The ceiling scared me.  I rented scaffolding; I needed an 8 foot ladder just to get to the scaffolding surface.  The thought of climbing another tall ladder based on the scaffolding, and gluing shells in a pattern up over head-whoa.  Who knows where I got the idea to glass the ceiling.  But one material and one material only up there seemed like a good idea.  Beach glass-that adjunct to shelling-perfect.  Perfect, but not that easy.  Where does one get lots of tumbled recycled bottle glass?  I did not have enough time left in my life to collect it.  I found it; an objet trouve available in quantity.  25 pound boxes, sent from California.  The cost of the glass-next to nothing.  The shipping-astonishing.  I was even more scared now-which felt good.  I spent the better part of a half day all winter long, the music blasting, on a ladder.  750 pounds of beach glass went on that ceiling to start.  I glued multiple layers of glass.  I wanted the tower to look rounded-not flat-sided.   I had help with the adhesive part.  Ceramic tile mastic-I liberally buttered each piece of glass with it, and pressed up.  It took no time to stick, but a week to cure. I would glue as much as I could stand to before my fear of the height would overtake me.  Not one piece of glass has ever come loose. 
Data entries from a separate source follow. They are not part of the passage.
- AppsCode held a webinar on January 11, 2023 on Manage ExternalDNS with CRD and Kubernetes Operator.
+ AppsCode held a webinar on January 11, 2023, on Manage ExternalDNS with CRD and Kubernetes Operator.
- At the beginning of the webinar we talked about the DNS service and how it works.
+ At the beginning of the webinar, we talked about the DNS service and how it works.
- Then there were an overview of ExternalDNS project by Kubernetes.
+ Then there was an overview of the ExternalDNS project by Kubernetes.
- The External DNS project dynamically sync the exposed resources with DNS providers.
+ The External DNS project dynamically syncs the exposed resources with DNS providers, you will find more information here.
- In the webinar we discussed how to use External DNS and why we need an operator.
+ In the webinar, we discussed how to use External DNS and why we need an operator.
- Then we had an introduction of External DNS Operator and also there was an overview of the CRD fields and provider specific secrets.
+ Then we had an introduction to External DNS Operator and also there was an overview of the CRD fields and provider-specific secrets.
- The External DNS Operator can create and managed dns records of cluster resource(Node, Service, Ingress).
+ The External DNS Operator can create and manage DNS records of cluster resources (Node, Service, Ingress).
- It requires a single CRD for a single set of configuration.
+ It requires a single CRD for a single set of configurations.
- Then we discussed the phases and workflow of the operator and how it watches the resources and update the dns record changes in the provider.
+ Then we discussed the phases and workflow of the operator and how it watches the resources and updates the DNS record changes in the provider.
I planned ahead a little bit-electricity which would power a light fixture was in place before I started with the ceiling.  Once the glass was on the ceiling-now what?  I took my cue from the shape of the windows.  I cannot explain the design any other way.  I made one move, on all fours sides, and regrouped.  These pictures do not show the put up and rip down days. It was my winter; I had time to make mistakes or changes, and start over.    
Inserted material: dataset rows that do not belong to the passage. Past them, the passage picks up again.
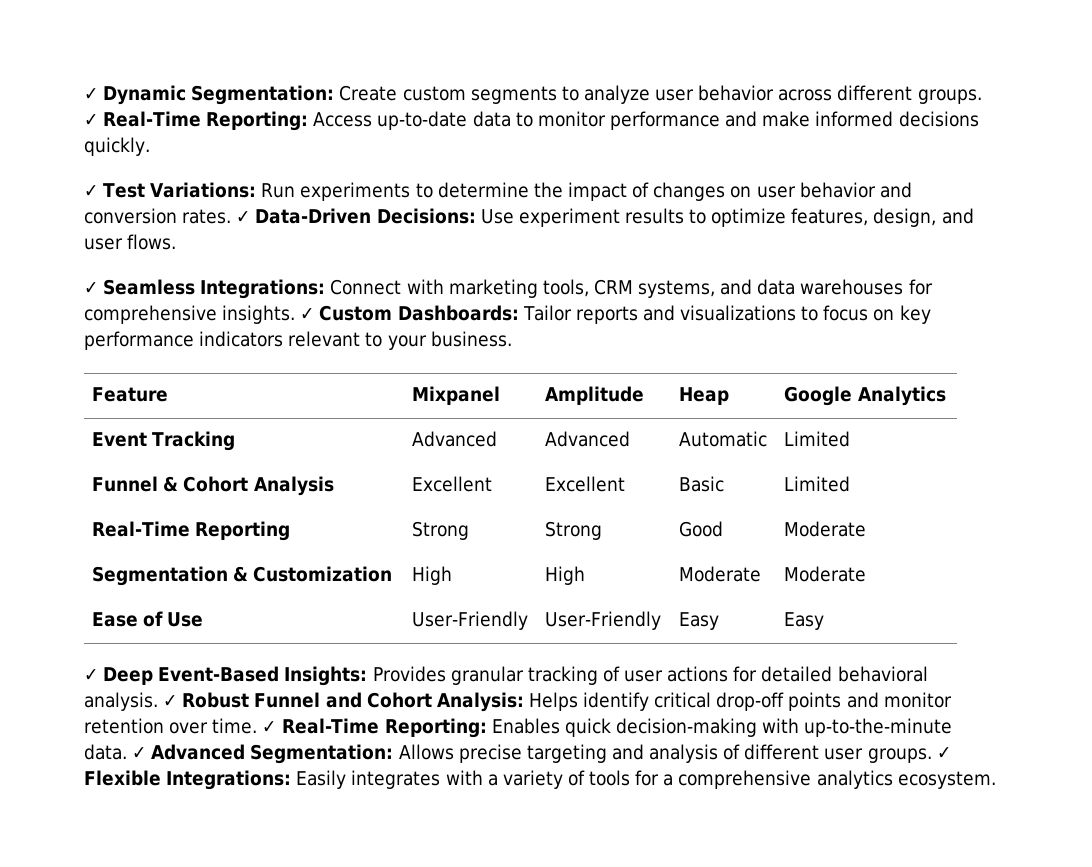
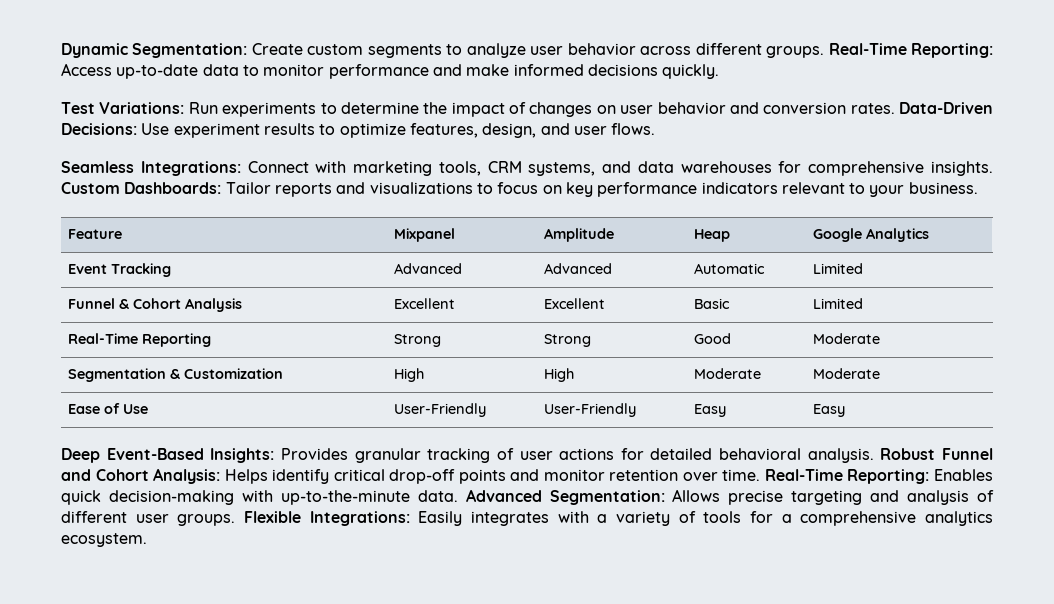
- ✓ Dynamic Segmentation: Create custom segments to analyze user behavior across different groups.
+ Dynamic Segmentation: Create custom segments to analyze user behavior across different groups.
- ✓ Real-Time Reporting: Access up-to-date data to monitor performance and make informed decisions quickly.
+ Real-Time Reporting: Access up-to-date data to monitor performance and make informed decisions quickly.
- ✓ Test Variations: Run experiments to determine the impact of changes on user behavior and conversion rates.
+ Test Variations: Run experiments to determine the impact of changes on user behavior and conversion rates.
- ✓ Data-Driven Decisions: Use experiment results to optimize features, design, and user flows.
+ Data-Driven Decisions: Use experiment results to optimize features, design, and user flows.
- ✓ Seamless Integrations: Connect with marketing tools, CRM systems, and data warehouses for comprehensive insights.
+ Seamless Integrations: Connect with marketing tools, CRM systems, and data warehouses for comprehensive insights.
- ✓ Custom Dashboards: Tailor reports and visualizations to focus on key performance indicators relevant to your business.
+ Custom Dashboards: Tailor reports and visualizations to focus on key performance indicators relevant to your business.
- ✓ Deep Event-Based Insights: Provides granular tracking of user actions for detailed behavioral analysis.
+ Deep Event-Based Insights: Provides granular tracking of user actions for detailed behavioral analysis.
- ✓ Robust Funnel and Cohort Analysis: Helps identify critical drop-off points and monitor retention over time.
+ Robust Funnel and Cohort Analysis: Helps identify critical drop-off points and monitor retention over time.
- ✓ Real-Time Reporting: Enables quick decision-making with up-to-the-minute data.
+ Real-Time Reporting: Enables quick decision-making with up-to-the-minute data.
- ✓ Advanced Segmentation: Allows precise targeting and analysis of different user groups.
+ Advanced Segmentation: Allows precise targeting and analysis of different user groups.
- ✓ Flexible Integrations: Easily integrates with a variety of tools for a comprehensive analytics ecosystem.
+ Flexible Integrations: Easily integrates with a variety of tools for a comprehensive analytics ecosystem.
Out the tower window to the west-my chimney.  Around the window, I glued an embarrassment of riches in egg cowries. Then I shelled the wood molding that came with the window.  Then a window molding fashioned of a double row of Irish flats.  Each shell I sorted by size.  No one would notice a gap from the floor, but I was on the scaffolding ladder, face to face with the chimney. The design had everything to do with the view from the floor-I am sure I went up and down that pair of ladders plenty.  The tower itself was built amazingly true and square, but shells of a given species vary considerably in shape and size.  A lot of tinkering went on.     

None of the shells I used were rare.  The smallest of the shells-the white calpurnus that I glued up by the hundreds-are barely an inch long. Each and every one of the other species of shells has a distinctive shape, pattern, and color I like. Better yet, I have my own folly.  

This project took a little over 2 months of my winter.  The good part- I cannot remember one thing about the weather, the snow, the cold or the gray that year.